As ZH pointed out earlier, producers are essentially floating their inventory on giant tankers now, which is why day rates have exploded from $20k per day to as high as $300k.
“This is a once-in-a-generation type of event,” she said Thursday, quoted by OilandGas360.
As Bloomberg reported separately, citing Robert Hvide Macleod, CEO of tanker owner Frontline Management, “oil is going on ships at a speed never seen before,” as a result of the market’s glut; he added that vessels are being filled at five times the pace of 2015, when oil market was last heavily oversupplied. International Seaways, another owner, said on Thursday that the total volume of oil in floating storage may top 100 million barrels during this glut.
Because of this, I am long FRO — this time for good, or all least until comfortably profitable. The bigger story today is the price of regional crude supplies in the US — junk oil markets. Refiners would buy junk oil from places like Arkansas, Alabama, and Wyoming and made due with it. But with WTI trading at $20, there is zero demand for shit tier crude.
The following landlocked crude is trading minimum 50% discount to WTI, all under $10. I suspect the price to ship the crude makes it untenable.

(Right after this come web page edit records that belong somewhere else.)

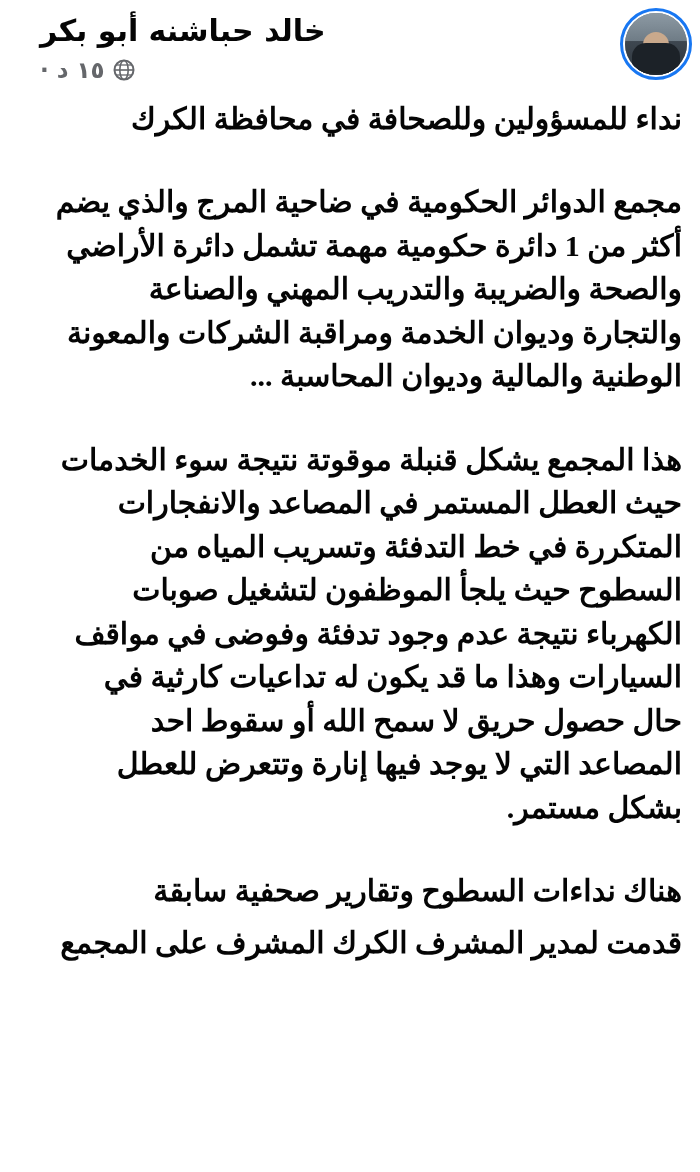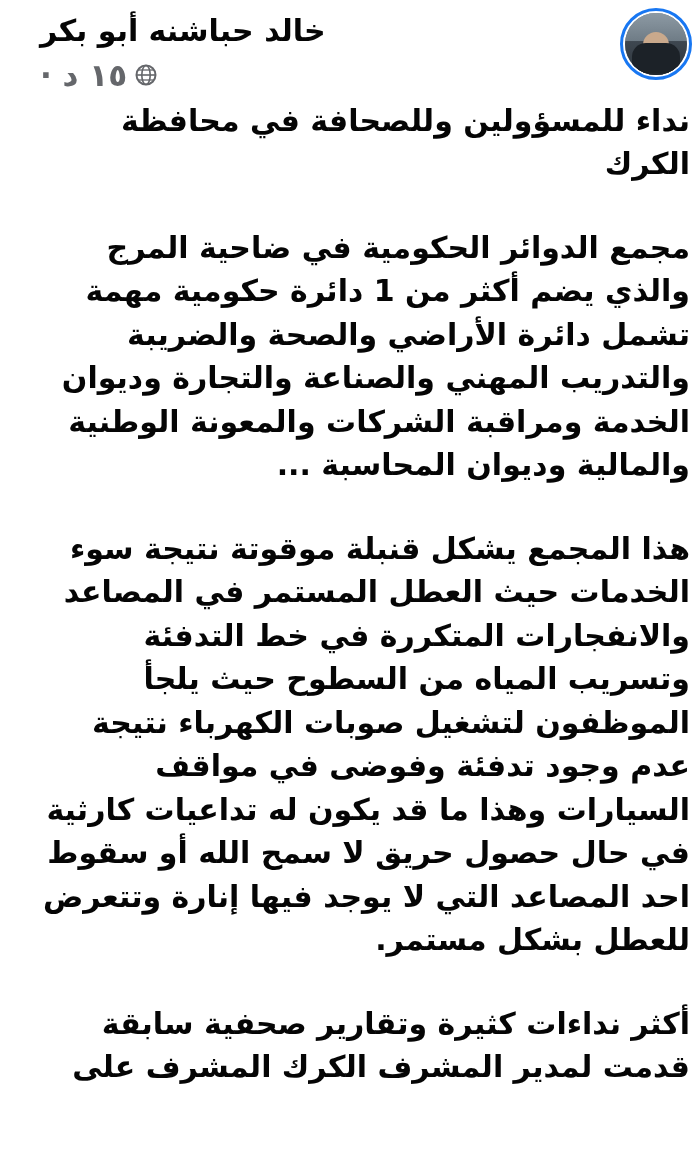--- a/index.html
+++ b/index.html
@@ -114,7 +114,7 @@
     color: #65676b;
   }
   .timestamp {
-    font-size: 31px;
+    font-size: 23px;
     font-weight: bold;
     color: #65676b;
     letter-spacing: 0.5px;

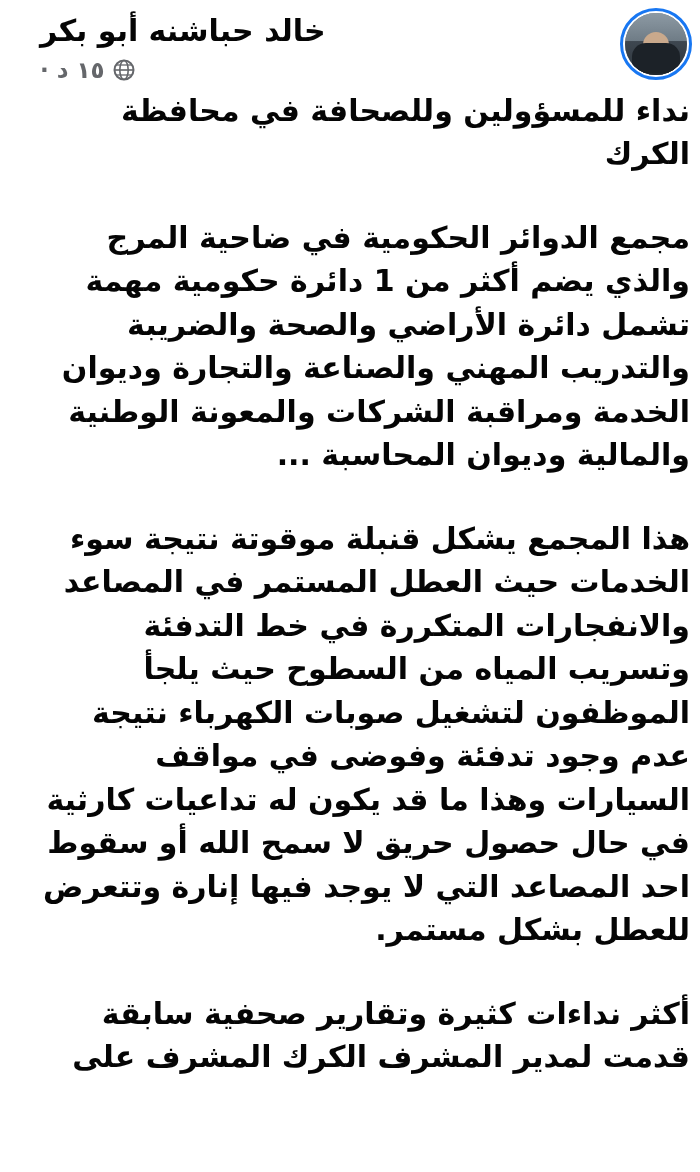--- a/index.html
+++ b/index.html
@@ -137,8 +137,9 @@
     word-wrap: break-word;
   }
   .para {
-    margin: 0;
+    margin: 8px;
     white-space: pre-wrap;
+    font-family: Liberation Serif, serif;
   }
   .para + .para {
     margin-top: 40px;

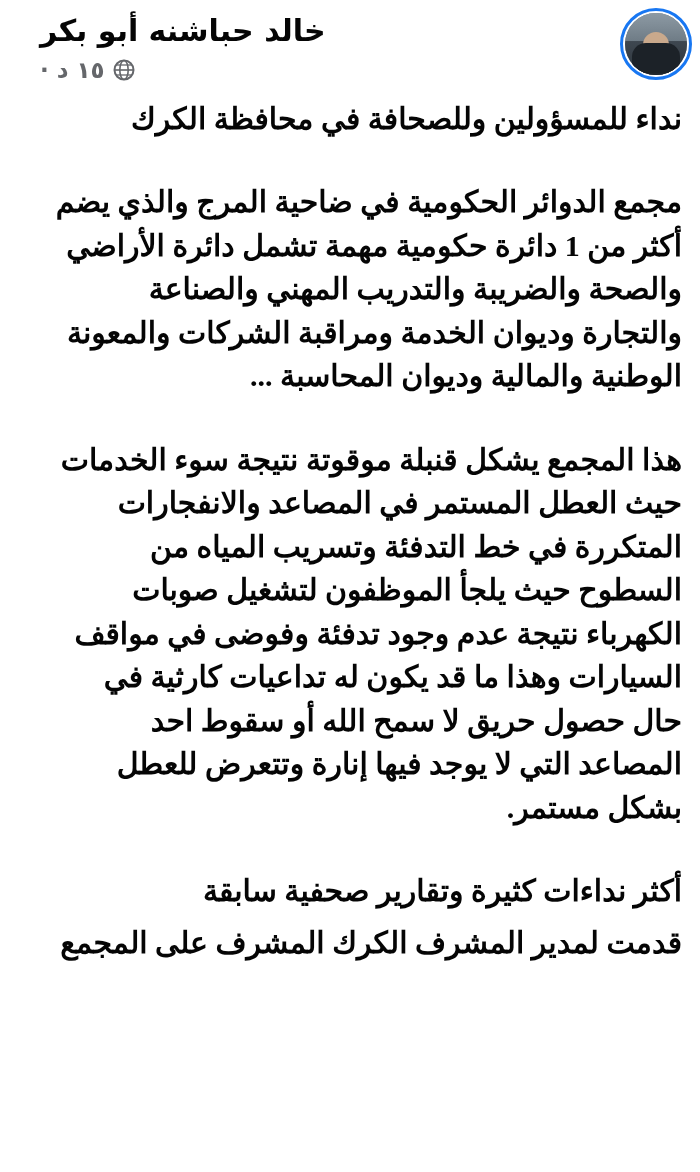--- a/index.html
+++ b/index.html
@@ -192,7 +192,7 @@
     <p class="para">نداء للمسؤولين وللصحافة في محافظة الكرك</p>
     <p class="para">مجمع الدوائر الحكومية في ضاحية المرج والذي يضم أكثر من 1 دائرة حكومية مهمة تشمل دائرة الأراضي والصحة والضريبة والتدريب المهني والصناعة والتجارة وديوان الخدمة ومراقبة الشركات والمعونة الوطنية والمالية وديوان المحاسبة ...</p>
     <p class="para">هذا المجمع يشكل قنبلة موقوتة نتيجة سوء الخدمات حيث العطل المستمر في المصاعد والانفجارات المتكررة في خط التدفئة وتسريب المياه من السطوح حيث يلجأ الموظفون لتشغيل صوبات الكهرباء نتيجة عدم وجود تدفئة وفوضى في مواقف السيارات وهذا ما قد يكون له تداعيات كارثية في حال حصول حريق لا سمح الله أو سقوط احد المصاعد التي لا يوجد فيها إنارة وتتعرض للعطل بشكل مستمر.</p>
-    <p class="para last">أكثر نداءات كثيرة وتقارير صحفية سابقة</p>
+    <p class="para last">هناك نداءات السطوح وتقارير صحفية سابقة</p>
     <p class="para clipped" style="margin-top:0">قدمت لمدير المشرف الكرك المشرف على المجمع</p>
   </div>
 

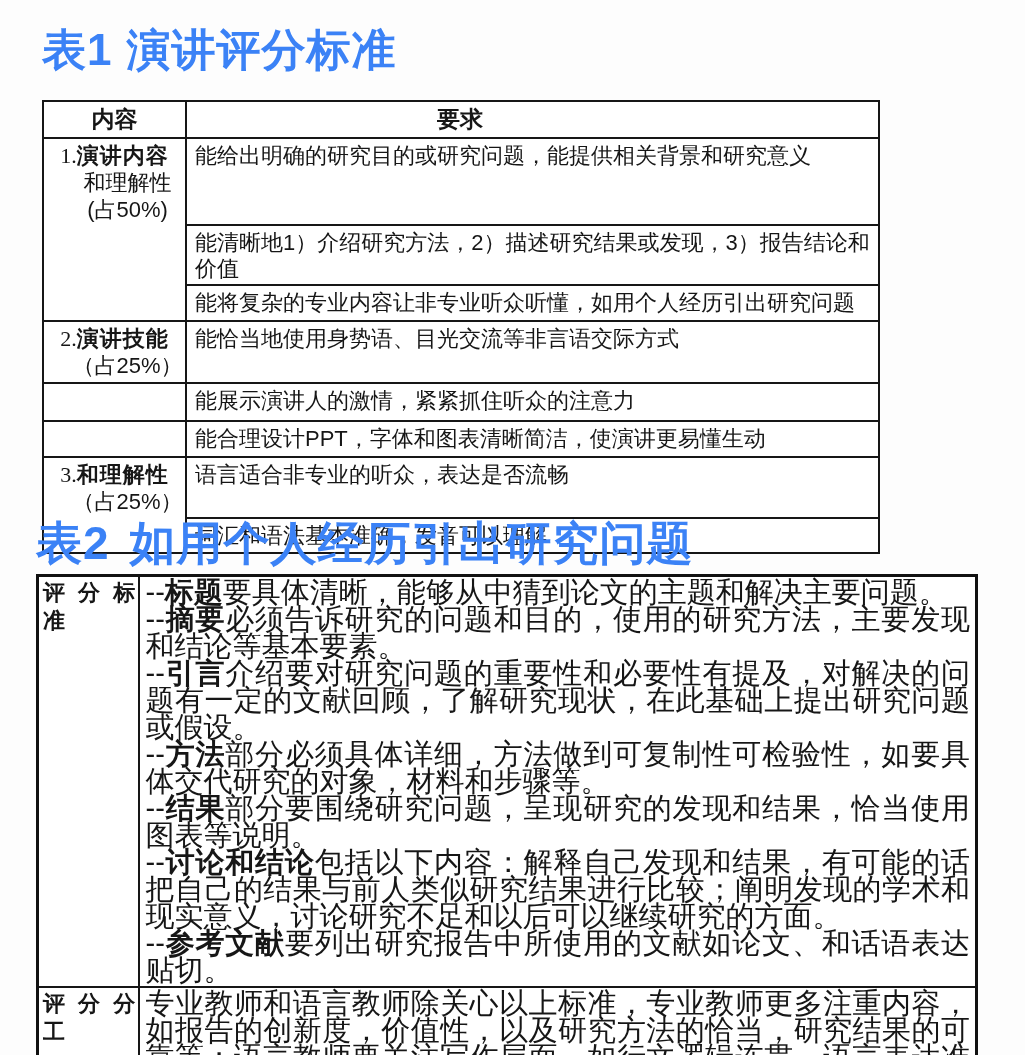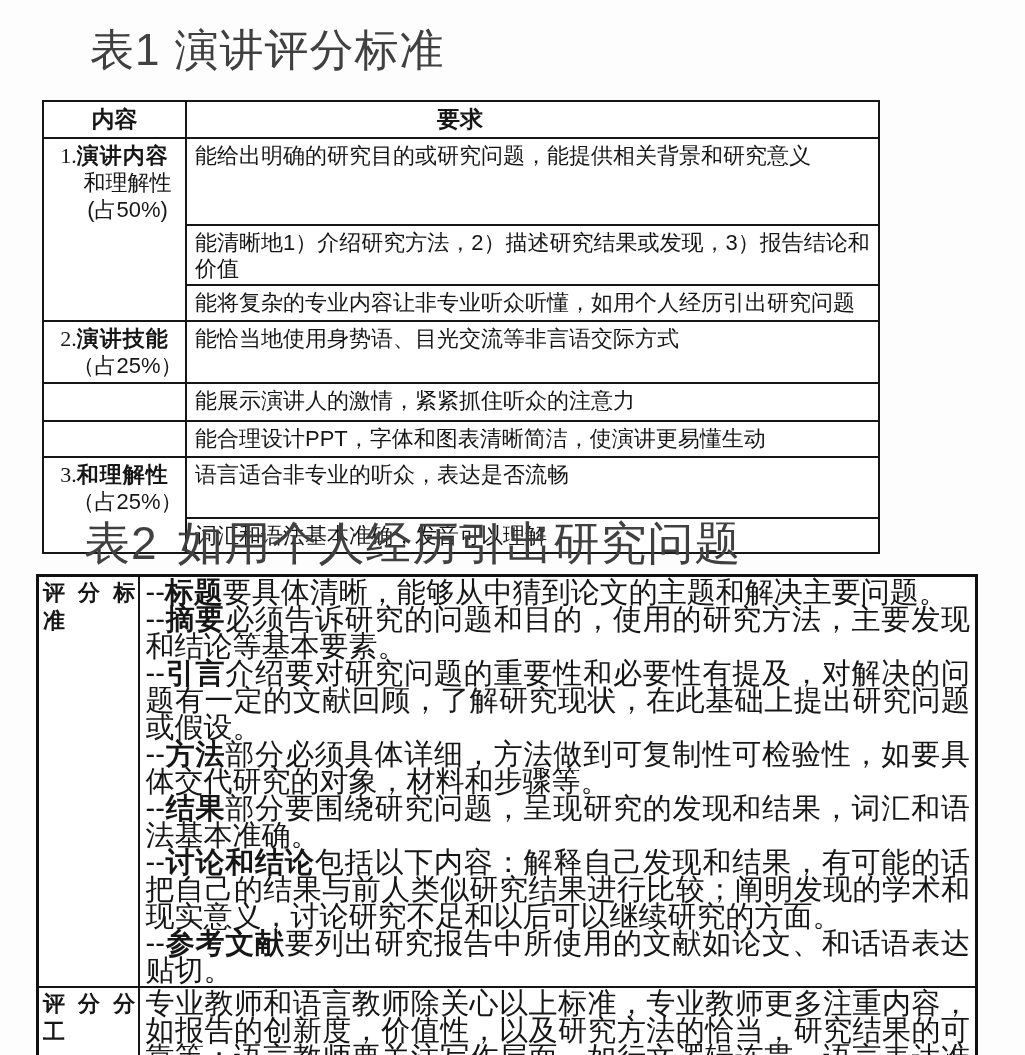--- a/index.html
+++ b/index.html
@@ -9,7 +9,7 @@
     font-family:"Liberation Sans","DejaVu Sans",sans-serif;
     overflow:hidden;
   }
-  .doc-title{position:absolute;font-weight:normal;color:#404040;white-space:nowrap;line-height:1;margin-left:48px;}
+  .doc-title{position:absolute;font-weight:bold;color:#3b82f6;white-space:nowrap;line-height:1;}
   #title1{left:42px;top:28px;font-size:44px;letter-spacing:1px;}
   #title2{left:36px;top:520px;font-size:46px;letter-spacing:1px;}
   .title-prefix{margin-right:14px;}

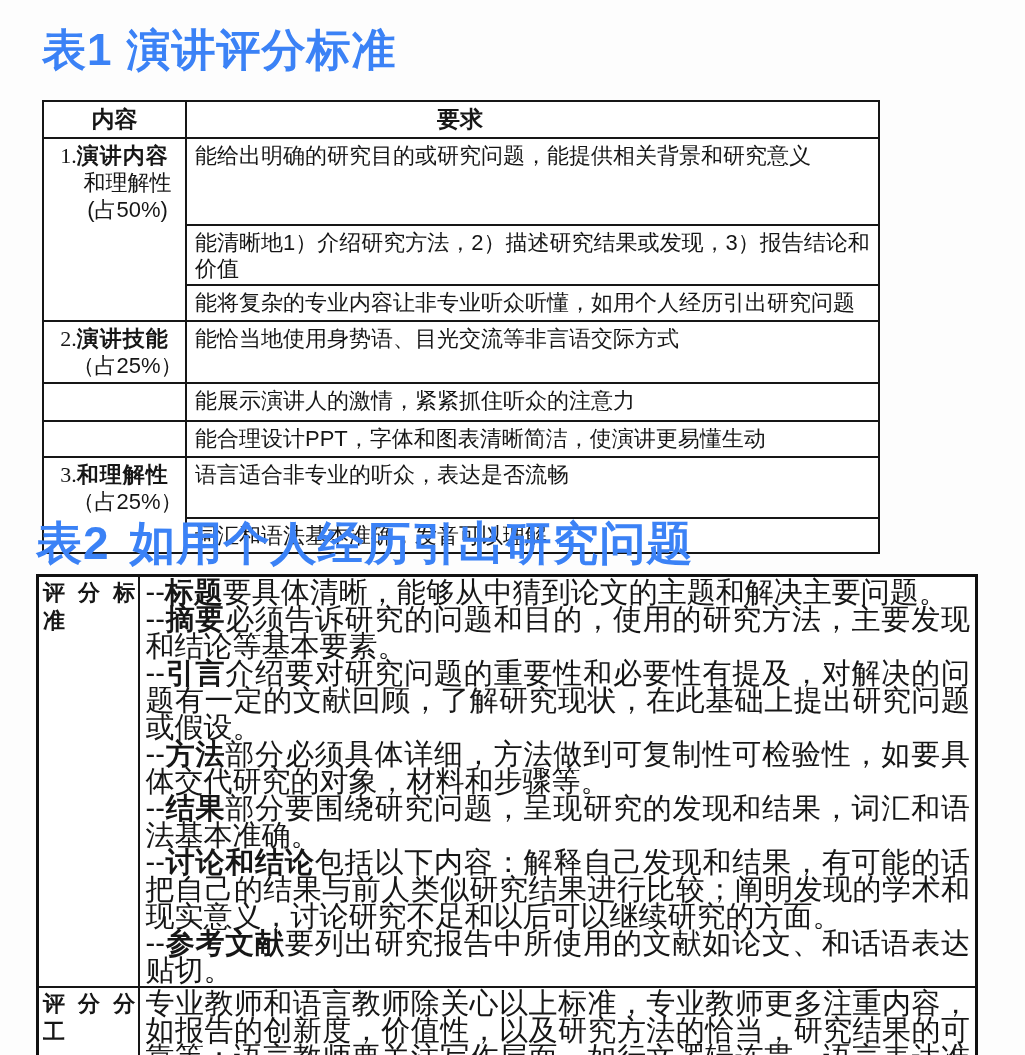--- a/index.html
+++ b/index.html
@@ -124,7 +124,7 @@
       <div class="item"><span>--</span><b>摘要</b><span>必须告诉研究的问题和目的，使用的研究方法，主要发现和结论等基本要素。</span></div>
       <div class="item"><span>--</span><b>引言</b><span>介绍要对研究问题的重要性和必要性有提及，对解决的问题有一定的文献回顾，了解研究现状，在此基础上提出研究问题或假设。</span></div>
       <div class="item"><span>--</span><b>方法</b><span>部分必须具体详细，方法做到可复制性可检验性，如要具体交代研究的对象，材料和步骤等。</span></div>
-      <div class="item"><span>--</span><b>结果</b><span>部分要围绕研究问题，呈现研究的发现和结果，词汇和语法基本准确。</span></div>
+      <div class="item"><span>--</span><b>结果</b><span>部分要围绕研究问题，呈现研究的发现和结果，恰当使用图表等说明。</span></div>
       <div class="item"><span>--</span><b>讨论和结论</b><span>包括以下内容：解释自己发现和结果，有可能的话把自己的结果与前人类似研究结果进行比较；阐明发现的学术和现实意义，讨论研究不足和以后可以继续研究的方面。</span></div>
       <div class="item"><span>--</span><b>参考文献</b><span>要列出研究报告中所使用的文献如论文、和话语表达贴切。</span></div>
     </td>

Colorado Southeastern, North Central Colorado, Central Kansas Sweet, Eastern Kansas Common, Kansas Common, Michigan Sour, Mississippi Extra Heavy Asphaltic Sour, Central Montana, Nebraska Intermediate, Nebraska Western, North Dakota Light Sweet, Oklahoma Sour, South Texas Sour, Upper Texas Gulf Coast, Williston Basin Mixed Sweet, Eastern Wyoming Sweet, Wyoming Asphalt Sour, Wyoming Heavy Sour, Wyoming Sweet.